INFORMATION PROVIDED:

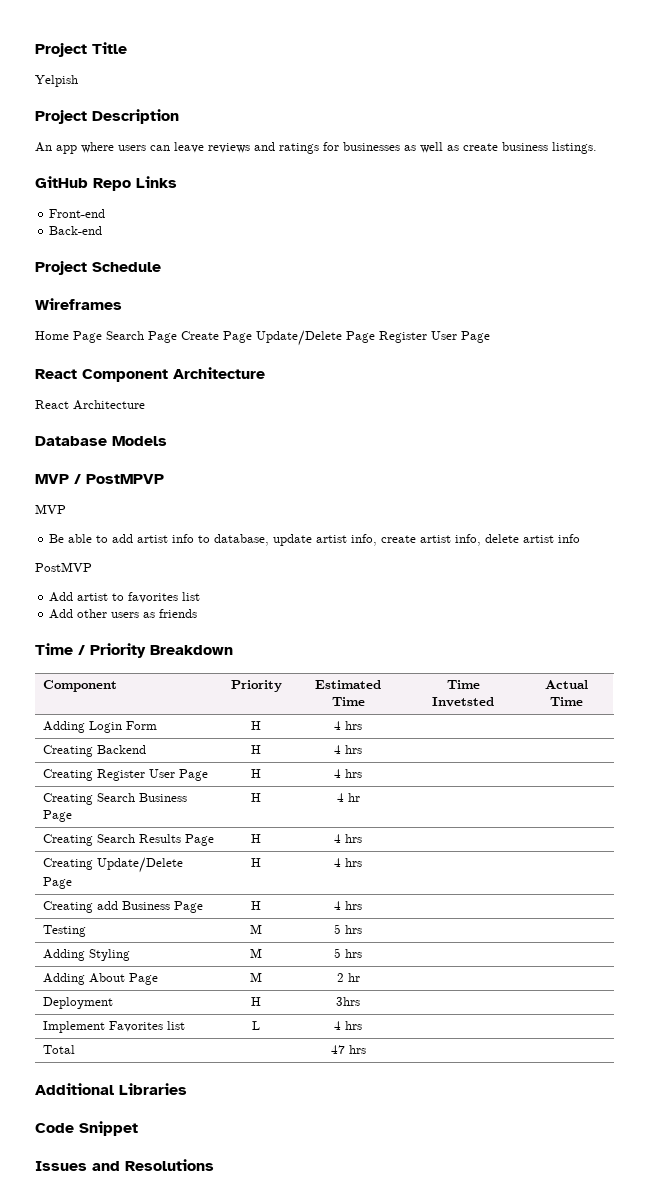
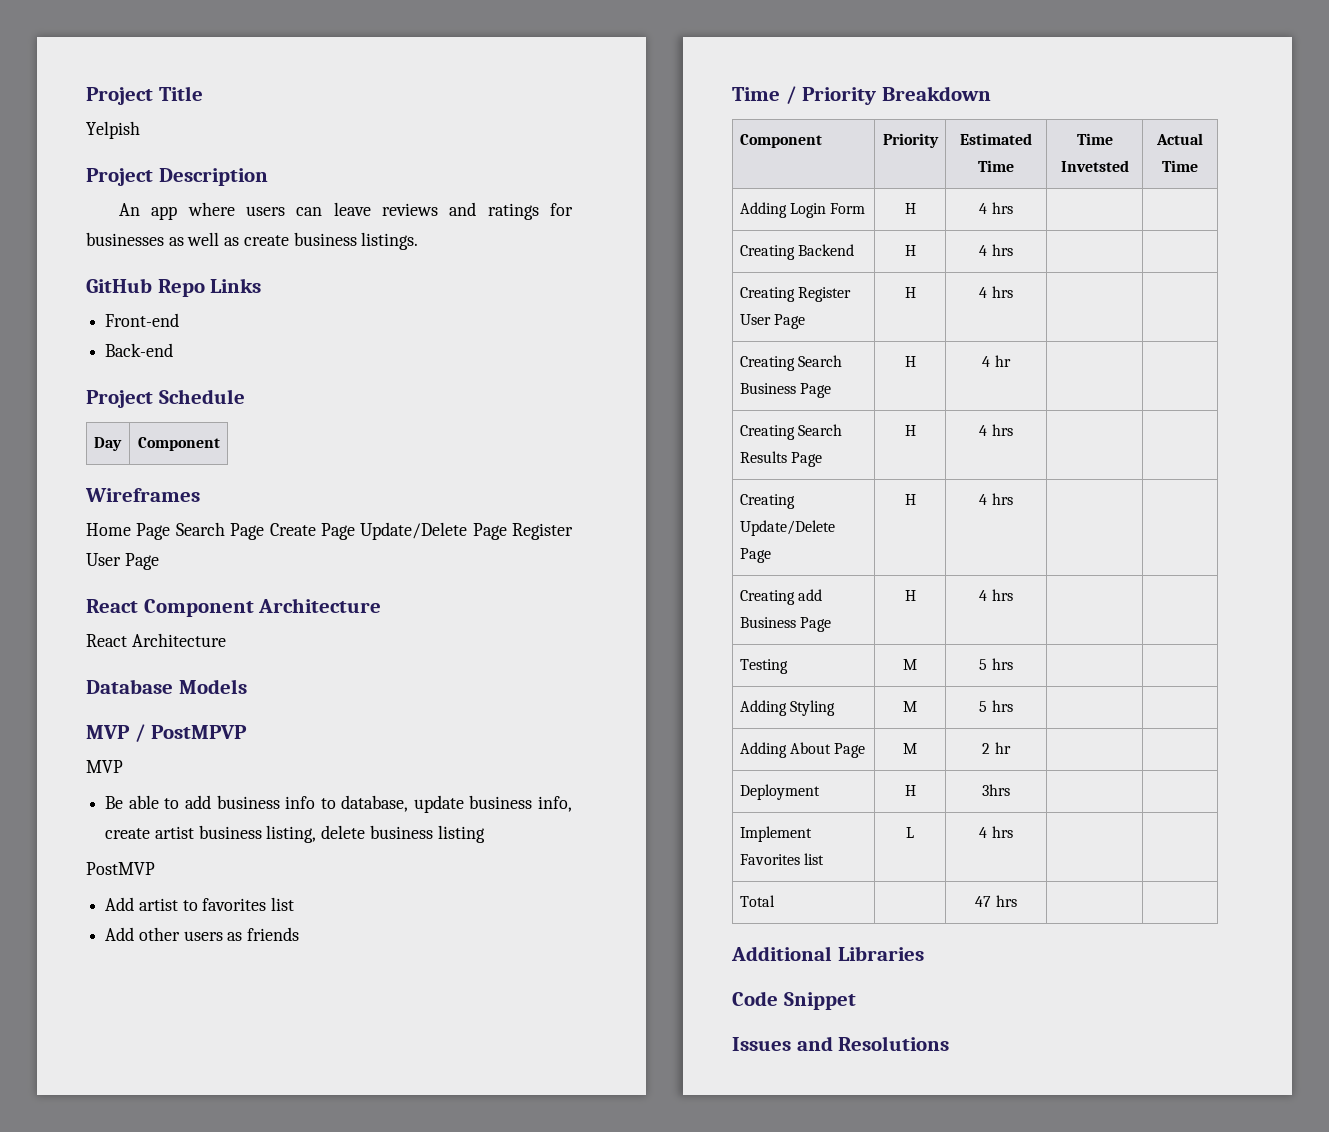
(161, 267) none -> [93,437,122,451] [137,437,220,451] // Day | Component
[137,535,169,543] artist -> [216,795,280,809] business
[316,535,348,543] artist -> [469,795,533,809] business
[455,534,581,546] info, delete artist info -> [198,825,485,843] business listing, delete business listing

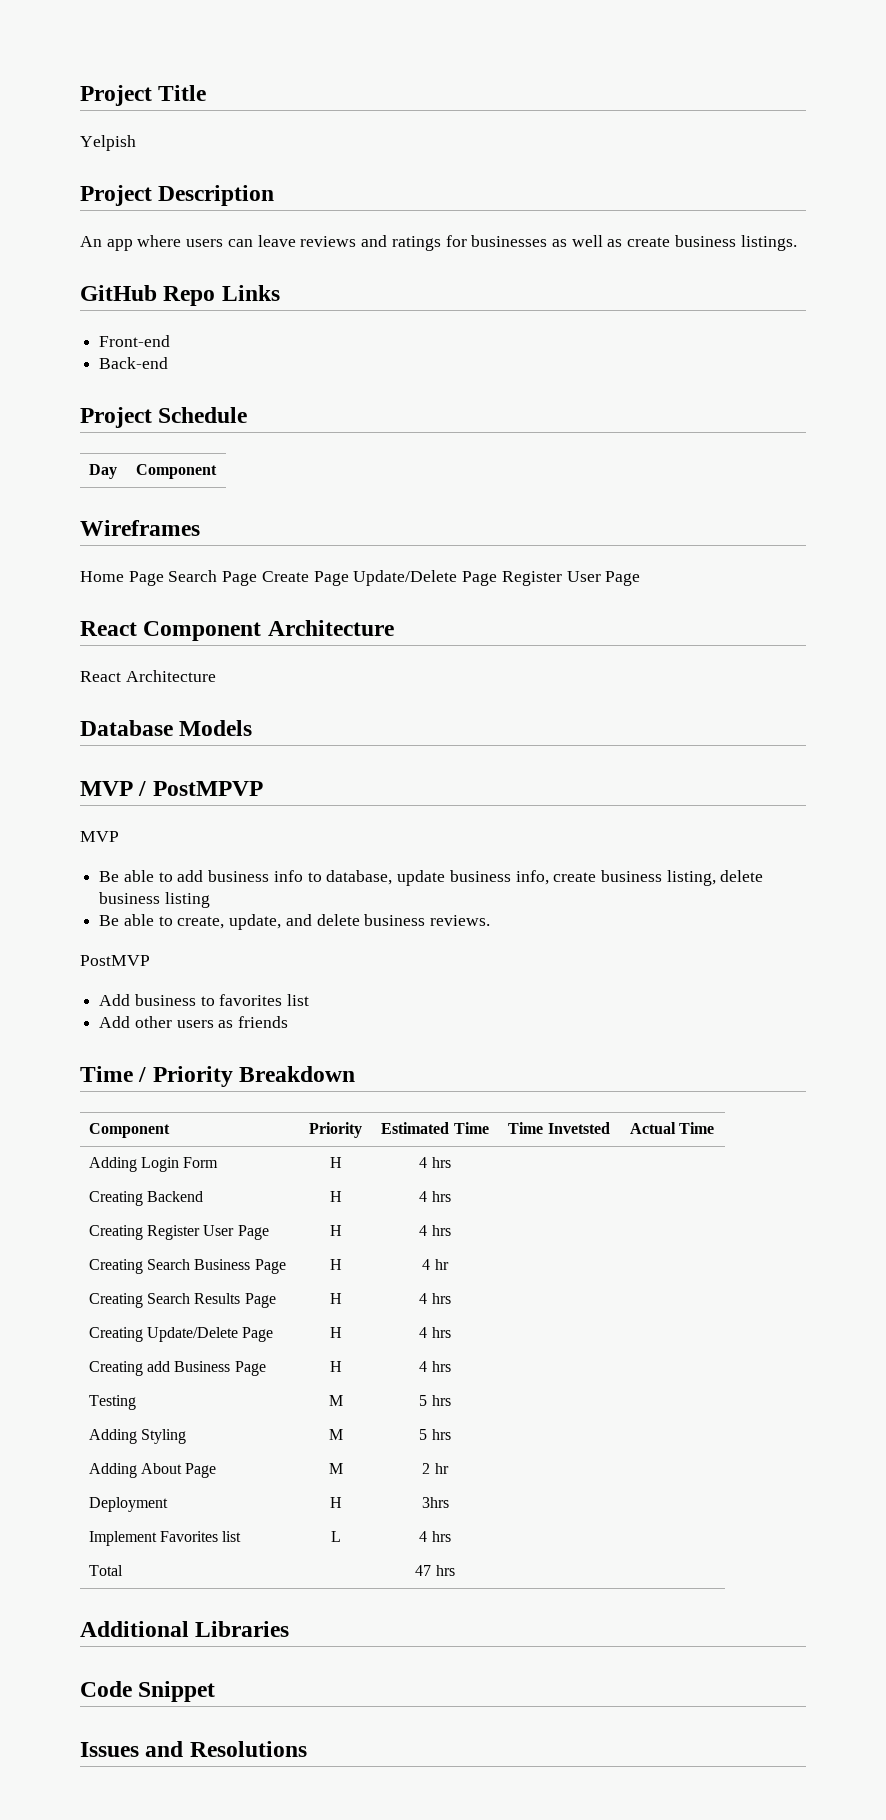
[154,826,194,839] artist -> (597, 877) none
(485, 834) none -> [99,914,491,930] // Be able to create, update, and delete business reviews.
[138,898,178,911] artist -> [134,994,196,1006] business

--

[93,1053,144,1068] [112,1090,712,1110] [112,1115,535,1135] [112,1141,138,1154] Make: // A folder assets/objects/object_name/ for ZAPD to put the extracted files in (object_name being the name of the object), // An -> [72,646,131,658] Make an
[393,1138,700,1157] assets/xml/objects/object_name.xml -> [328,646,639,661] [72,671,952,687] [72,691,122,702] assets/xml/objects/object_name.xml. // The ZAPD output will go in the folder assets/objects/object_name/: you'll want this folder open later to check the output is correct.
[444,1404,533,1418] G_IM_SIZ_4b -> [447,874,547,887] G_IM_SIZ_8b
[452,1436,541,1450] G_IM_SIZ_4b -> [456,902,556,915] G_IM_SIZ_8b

THE PROBLEM:
Starting with the line above that holds "[316,535,348,543] artist ->", restate each line word for word up to and including the line that holds "[138,898,178,911] artist ->". Drop the pictures.

YOUR RESPONSE:
[316,535,348,543] artist -> [469,795,533,809] business
[455,534,581,546] info, delete artist info -> [198,825,485,843] business listing, delete business listing

[154,826,194,839] artist -> (597, 877) none
(485, 834) none -> [99,914,491,930] // Be able to create, update, and delete business reviews.
[138,898,178,911] artist -> [134,994,196,1006] business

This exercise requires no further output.